## TASK OBJECTIVE
The answer must consist only of the lines in the records below from the line with "D*or glasses mini" to the line with "customer number: 10074443 -> 10074843", both included, copied word for word with every picture left out.

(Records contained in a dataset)
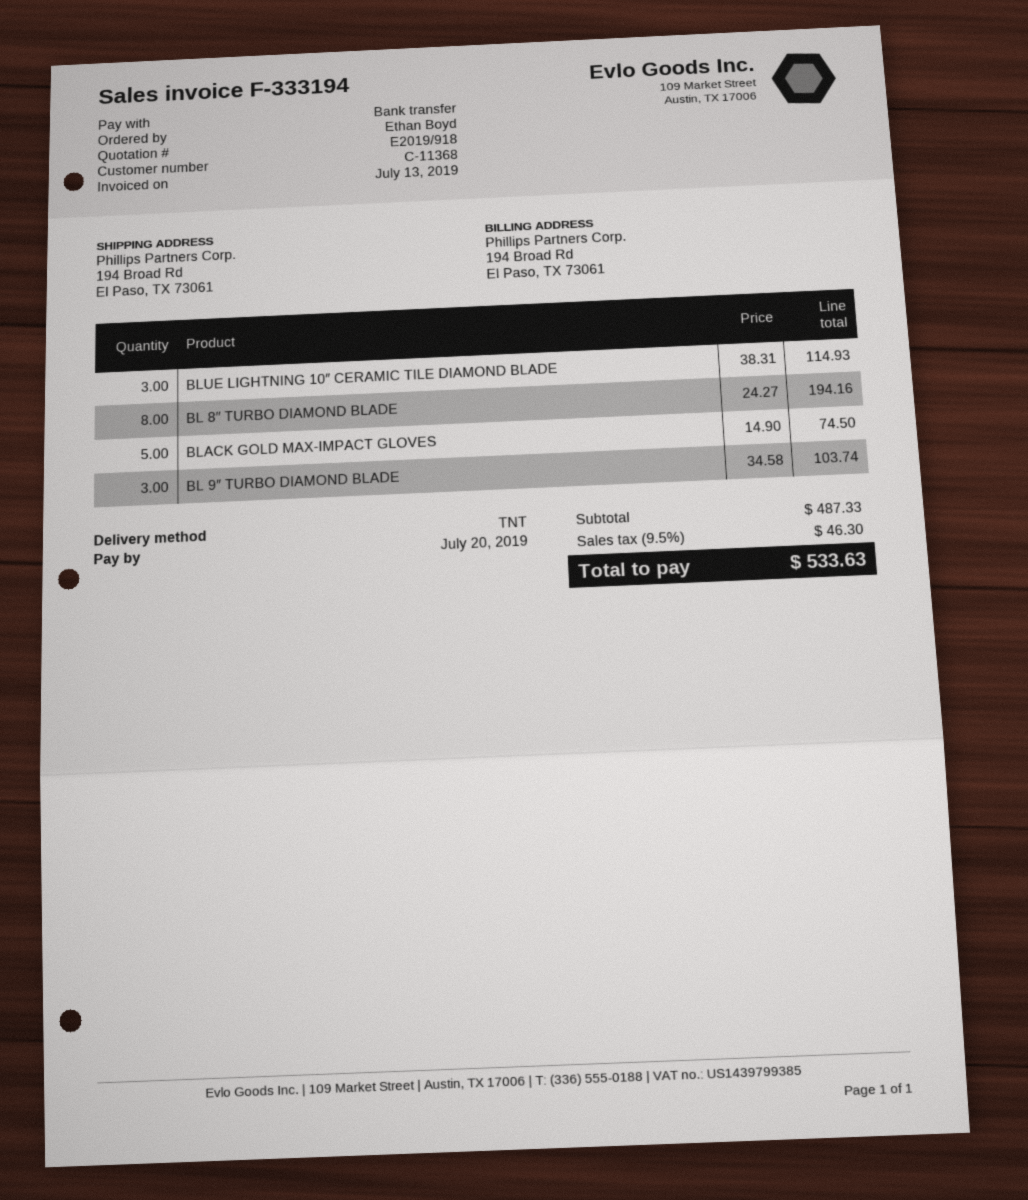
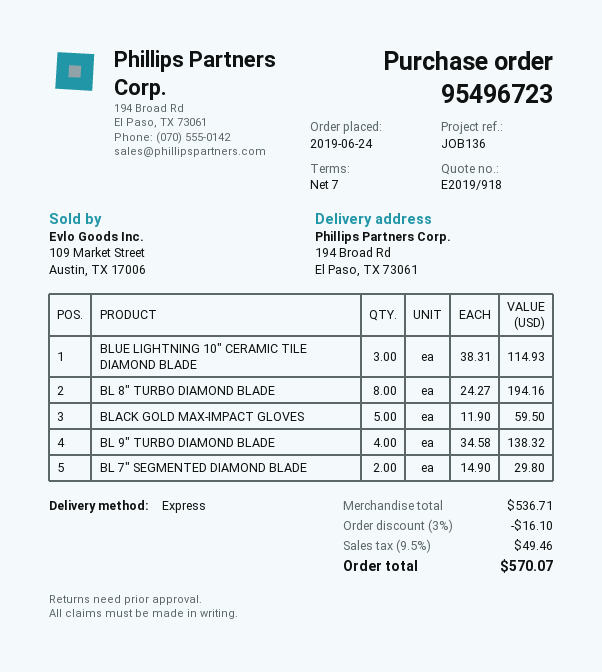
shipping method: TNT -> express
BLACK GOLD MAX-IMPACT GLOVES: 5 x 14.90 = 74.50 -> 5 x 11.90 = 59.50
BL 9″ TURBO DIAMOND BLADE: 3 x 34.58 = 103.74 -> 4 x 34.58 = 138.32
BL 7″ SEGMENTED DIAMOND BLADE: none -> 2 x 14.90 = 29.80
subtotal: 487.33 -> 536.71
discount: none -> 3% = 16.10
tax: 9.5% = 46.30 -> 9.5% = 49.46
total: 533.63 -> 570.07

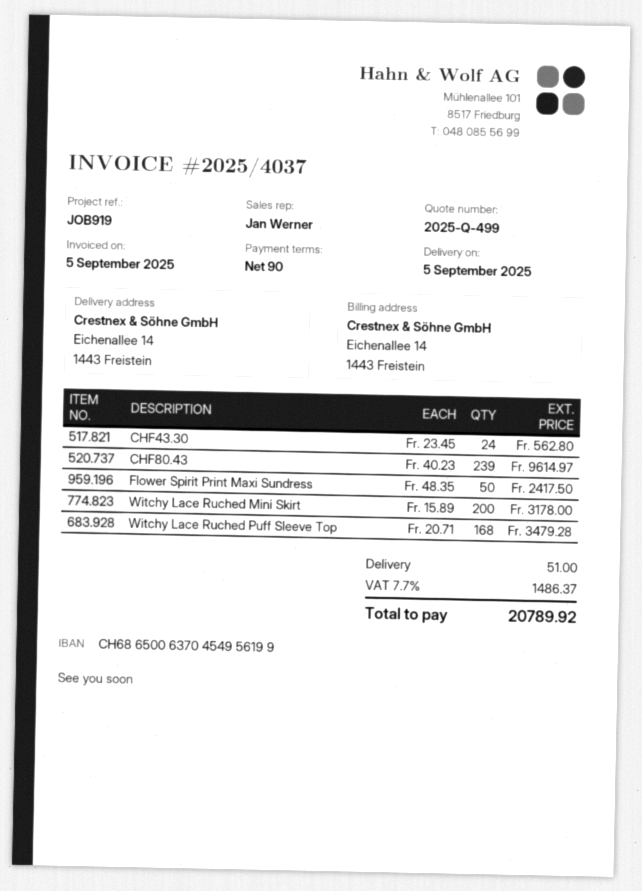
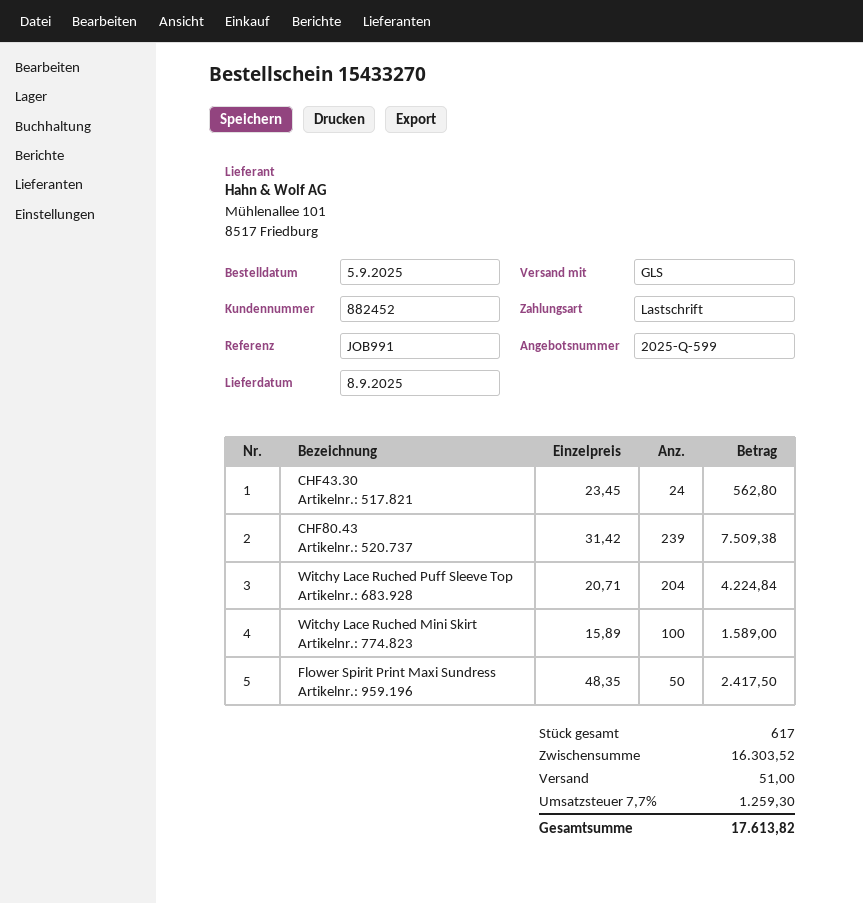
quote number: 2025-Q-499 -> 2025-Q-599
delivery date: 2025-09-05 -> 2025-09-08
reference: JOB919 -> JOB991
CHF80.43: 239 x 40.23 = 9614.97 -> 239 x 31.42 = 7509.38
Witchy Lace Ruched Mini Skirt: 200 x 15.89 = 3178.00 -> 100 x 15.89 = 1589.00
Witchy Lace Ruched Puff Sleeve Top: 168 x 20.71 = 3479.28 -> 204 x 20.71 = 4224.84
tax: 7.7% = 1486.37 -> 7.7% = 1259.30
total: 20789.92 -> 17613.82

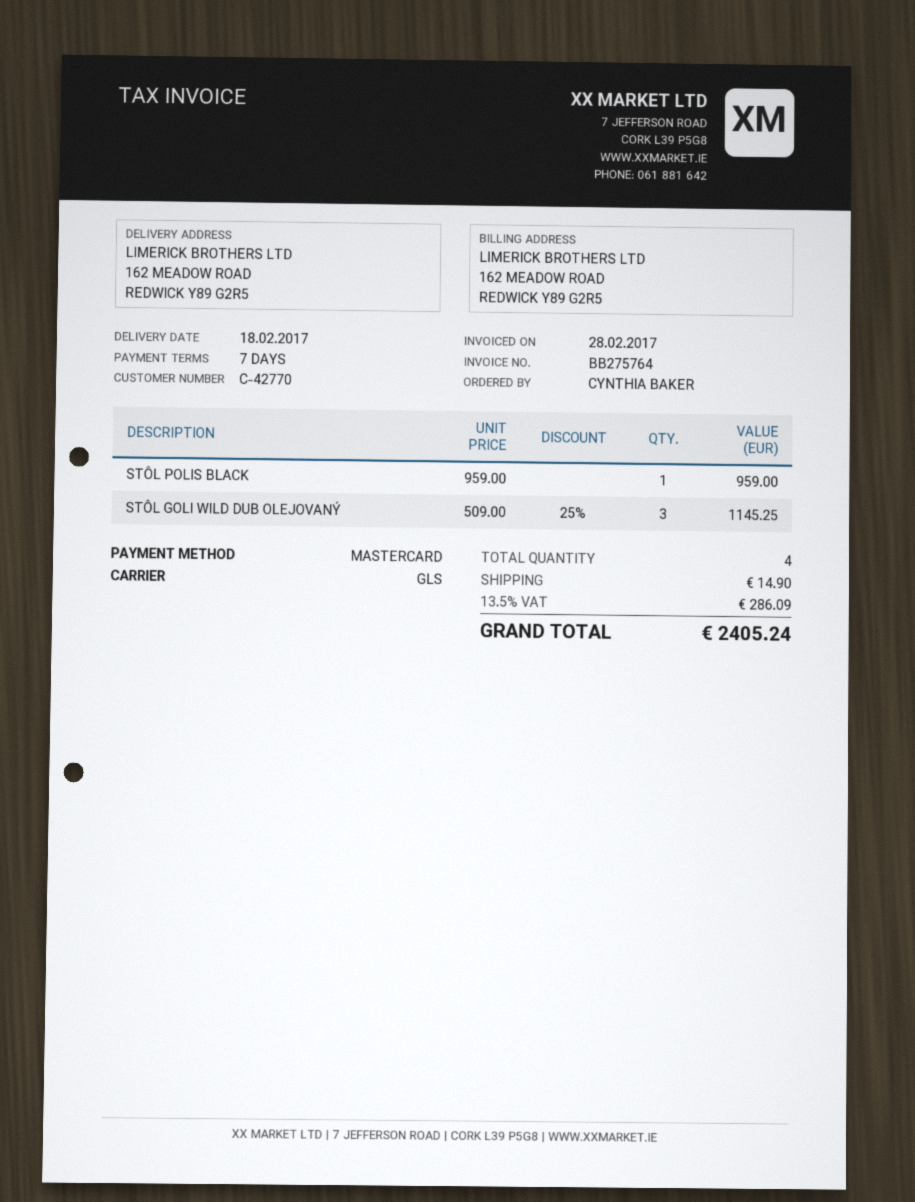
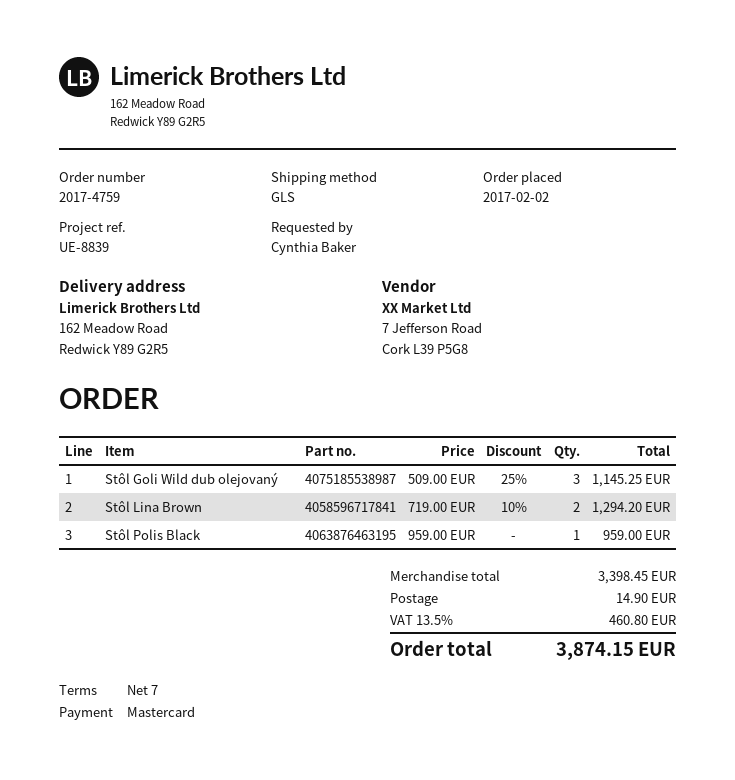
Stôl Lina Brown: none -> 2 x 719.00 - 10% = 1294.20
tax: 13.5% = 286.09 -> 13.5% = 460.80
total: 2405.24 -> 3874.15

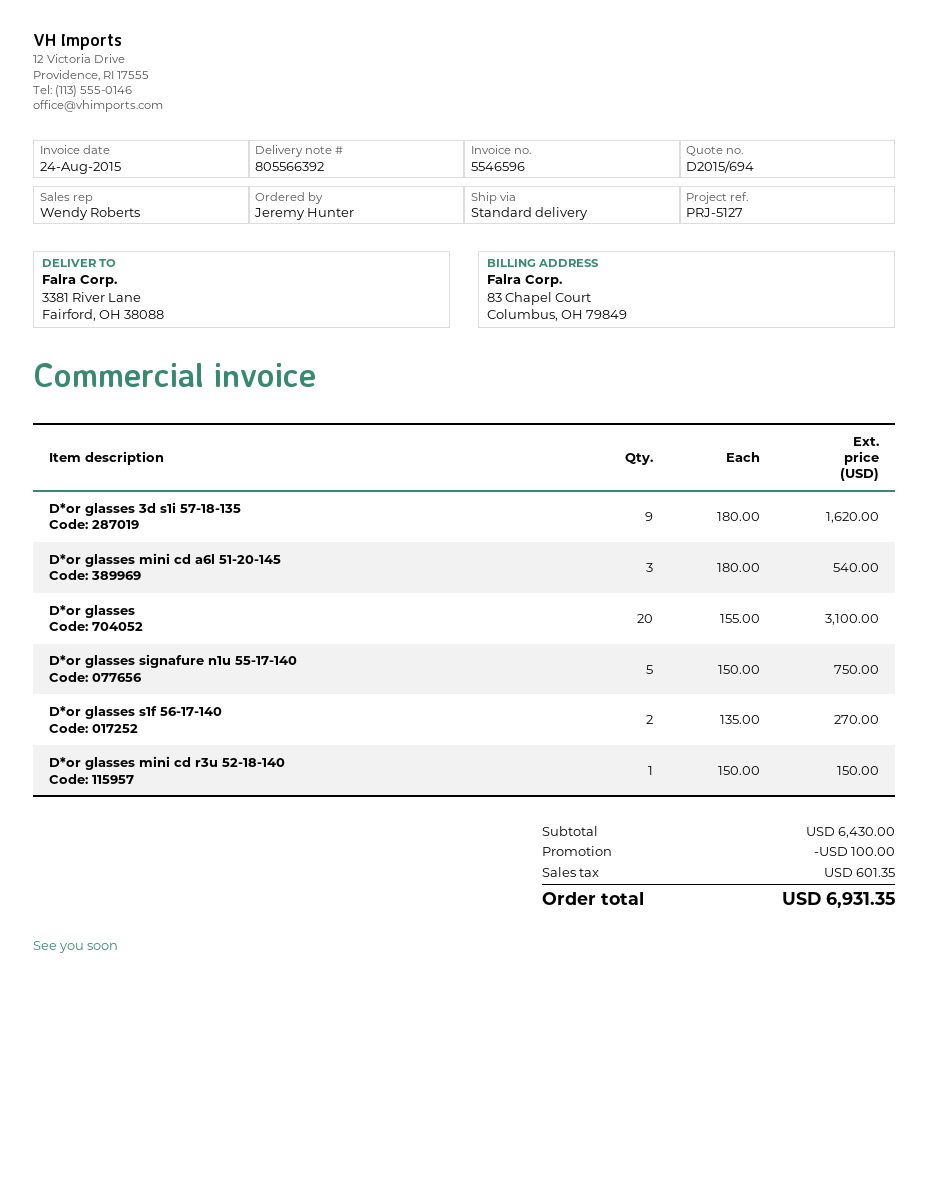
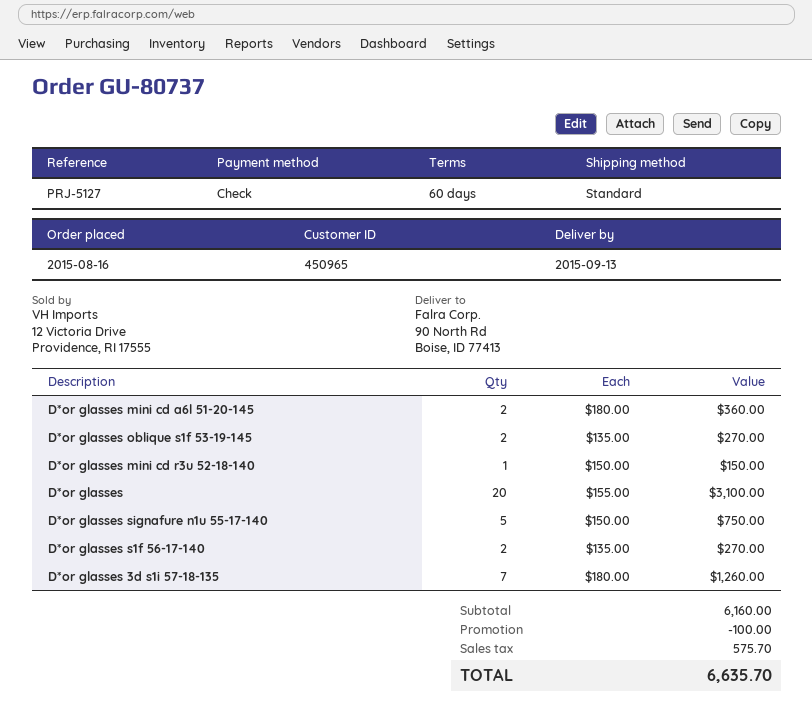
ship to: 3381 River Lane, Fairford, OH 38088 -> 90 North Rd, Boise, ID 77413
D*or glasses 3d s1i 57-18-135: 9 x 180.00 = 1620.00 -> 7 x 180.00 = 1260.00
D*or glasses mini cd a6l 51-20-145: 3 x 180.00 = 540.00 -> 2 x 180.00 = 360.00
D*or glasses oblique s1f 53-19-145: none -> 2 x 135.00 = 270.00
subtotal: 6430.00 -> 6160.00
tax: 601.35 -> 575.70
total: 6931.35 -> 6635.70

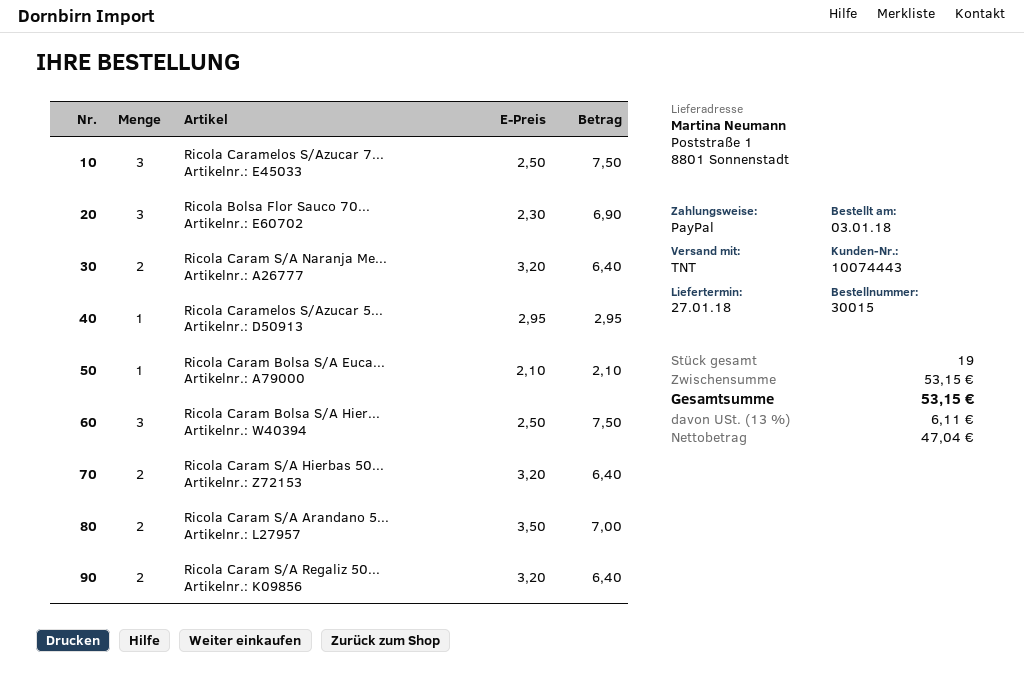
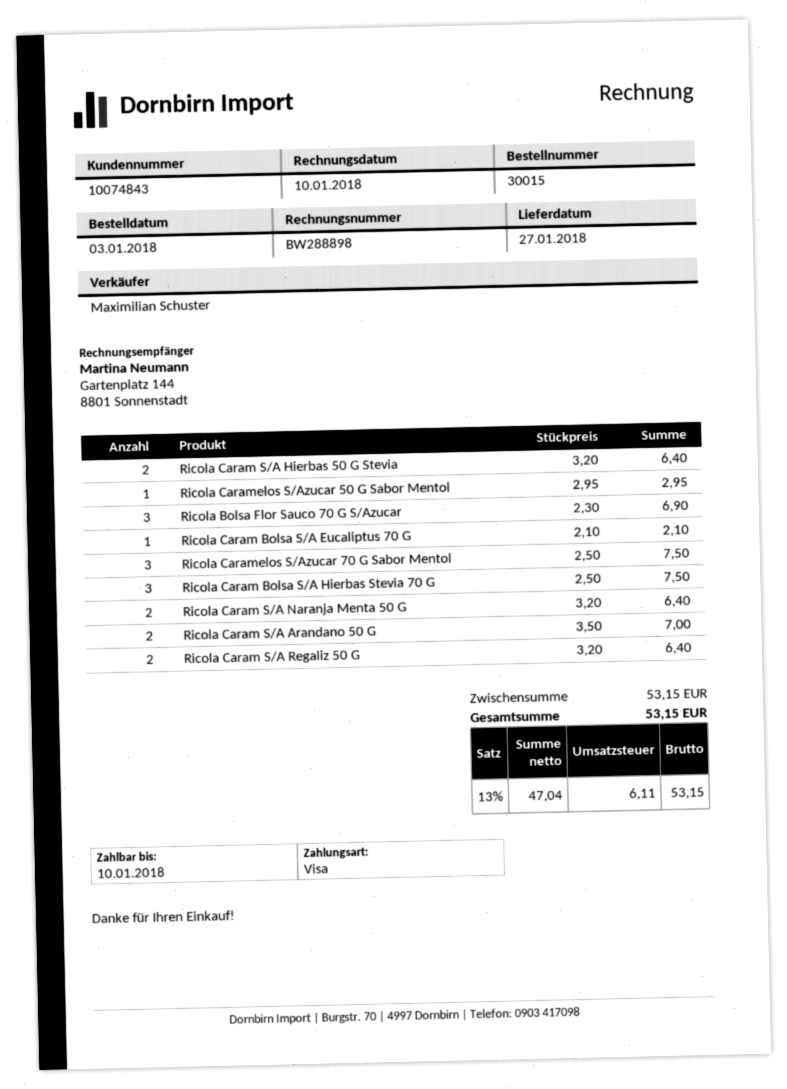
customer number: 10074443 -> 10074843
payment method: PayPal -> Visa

## EXERCISE ANSWER
D*or glasses mini cd a6l 51-20-145: 3 x 180.00 = 540.00 -> 2 x 180.00 = 360.00
D*or glasses oblique s1f 53-19-145: none -> 2 x 135.00 = 270.00
subtotal: 6430.00 -> 6160.00
tax: 601.35 -> 575.70
total: 6931.35 -> 6635.70

customer number: 10074443 -> 10074843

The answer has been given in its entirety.